Net loss was RMB46.7 million ($7.4 million), or RMB2.42 ($0.39)
per diluted ADS, compared to a net income of RMB278,000, or RMB0.01
per diluted ADS, in the prior year period.
Non-GAAP adjusted net loss, excluding share-based compensation,
foreign exchange gains and losses and other one-time,
non-operational charges, was RMB6.3 million ($1.0 million),
compared to a net income of RMB3.9 million in the prior year
period.
For the quarter ended December 31, 2011, the Company had
approximately 154.2 million weighted average diluted ordinary
shares outstanding, or 19.3 million weighted average diluted
ADSs.
Full Year Ended December 31, 2011 Financial
Performance
For the full year ended December 31, 2011, revenue was RMB288.3
million ($45.8 million), compared to RMB315.8 million for the full
year ended December 31, 2010. Gross profit was RMB249.8 million
($39.7 million), compared to RMB278.5 million in the prior year.
Operating income was RMB18.7 million ($3.0 million), compared to
RMB65.9 million in the prior year. Net loss was RMB14.0 million
($2.2 million), or RMB0.72 ($0.11) per diluted ADS, compared to a
net income of RMB46.1 million, or RMB2.32 per diluted ADS, for the
prior year. Non-GAAP adjusted net income was RMB34.6 million ($5.5
million), compared to RMB60.9 million in the prior year.
For the full year ended December 31, 2011, the Company had
approximately 155.9 million weighted average diluted ordinary
shares outstanding, or 19.5 million weighted average diluted
ADSs.
As of December 31, 2011, the Company had cash and cash
equivalents of RMB179.4 million ($28.5 million), compared to
RMB191.8 million as of December 31, 2010.
New Product Performance
The Company continued to make progress on the commercialization
of the following pipeline products:
Kaitong: The Company continued to make progress
on market education and sales channel development for Kaitong. As
of March 2012, the Company has won tenders in eight provinces and
four military zones and continues its nationwide marketing campaign
in order to drive awareness and understanding of Kaitong.
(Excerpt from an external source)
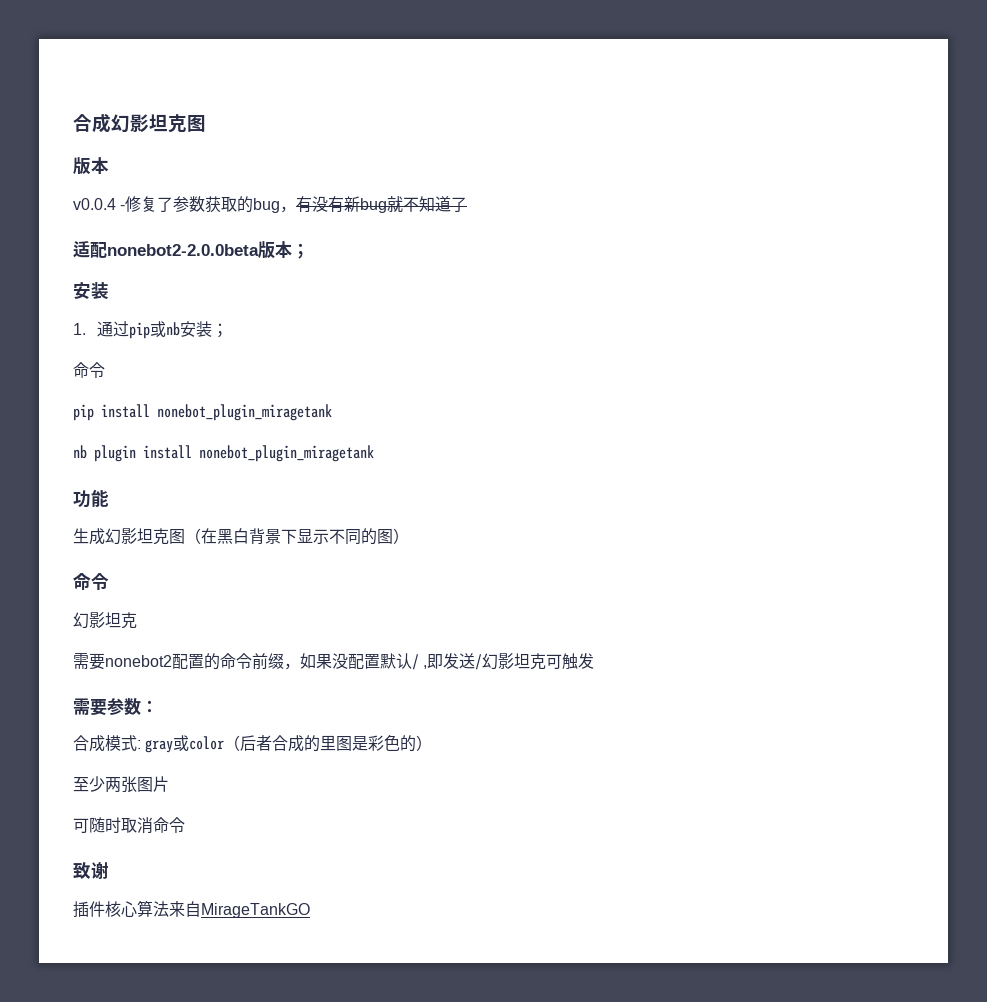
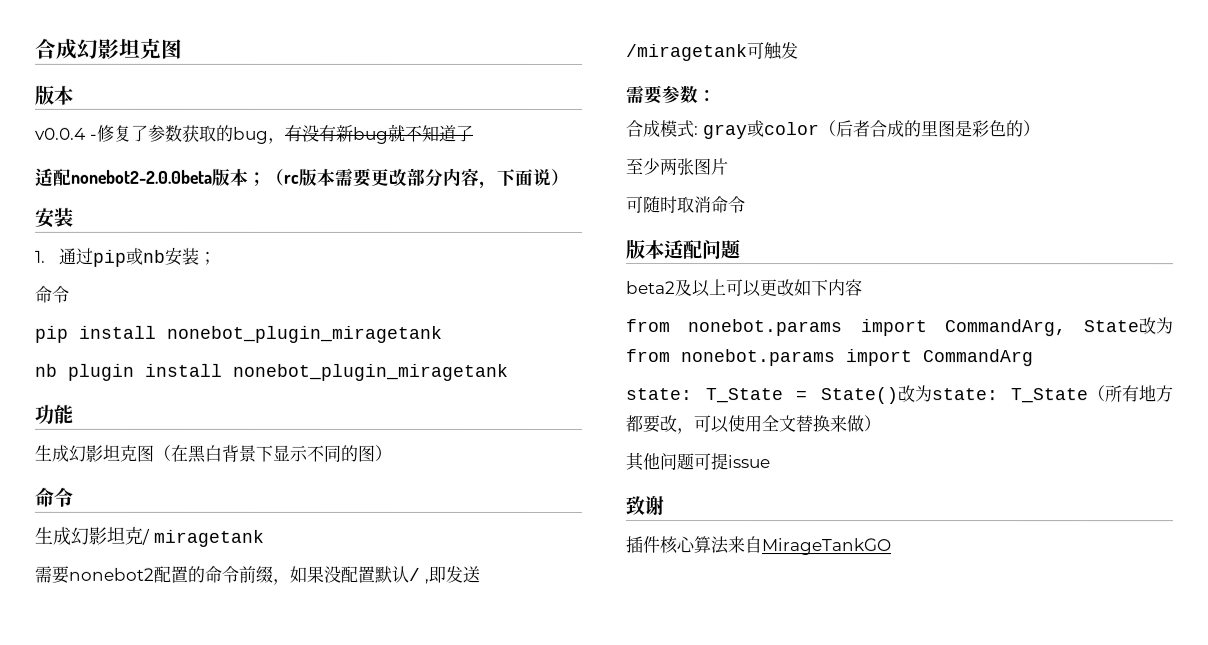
(309, 251) none -> [266,167,570,189] （rc版本需要更改部分内容，下面说）
[73,612,137,629] 幻影坦克 -> [34,526,264,547] 生成幻影坦克/ miragetank
[475,653,547,670] /幻影坦克 -> [626,44,748,62] /miragetank
(185, 825) none -> [626,239,741,260] [626,279,863,298] [625,317,1174,337] [625,349,1033,367] [625,385,1173,405] [625,415,881,435] [625,452,770,472] // 版本适配问题 // beta2及以上可以更改如下内容 // from nonebot.params import CommandArg, State改为from nonebot.params import CommandArg // state: T_State = State()改为state: T_State（所有地方都要改，可以使用全文替换来做） // 其他问题可提issue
Looking
forward, the Company expects Kaitong revenues to grow steadily but
gradually throughout 2012 as it continues to bid for additional
regions.
Alpha Lipoic Acid Capsule ("ALA"): In January
2012, the Company expanded its product portfolio to the diabetic
drug category by acquiring the manufacturing license and marketing
rights for ALA, an antioxidant product that addresses diabetic
neuropathy. The manufacturing license is being transferred to the
Company's plant in Penglai from that of the seller. The Company has
also already won tenders in four provinces and two military zones
for ALA.
In-licensed Products: The Company has submitted
testing results for Dianatal® for the final stage of import license
approval to the SFDA. For the cardiovascular product, the Company
is also awaiting SFDA review of testing results for the final stage
before receiving the import license. The Company expects SFDA
approval by the end of 2012 for both products.
Non-GAAP Measures
Adjusted net income (loss) is presented to better illustrate the
Company's ongoing and core operational results. Adjusted net income
(loss) is defined as net income excluding share-based compensation
expense, foreign exchange losses, other one-time charges, other
loss and tax expenses. Adjusted net income (loss) may be calculated
differently, and therefore Nuokang's adjusted net income (loss) may
not be comparable to similarly titled measures of other companies.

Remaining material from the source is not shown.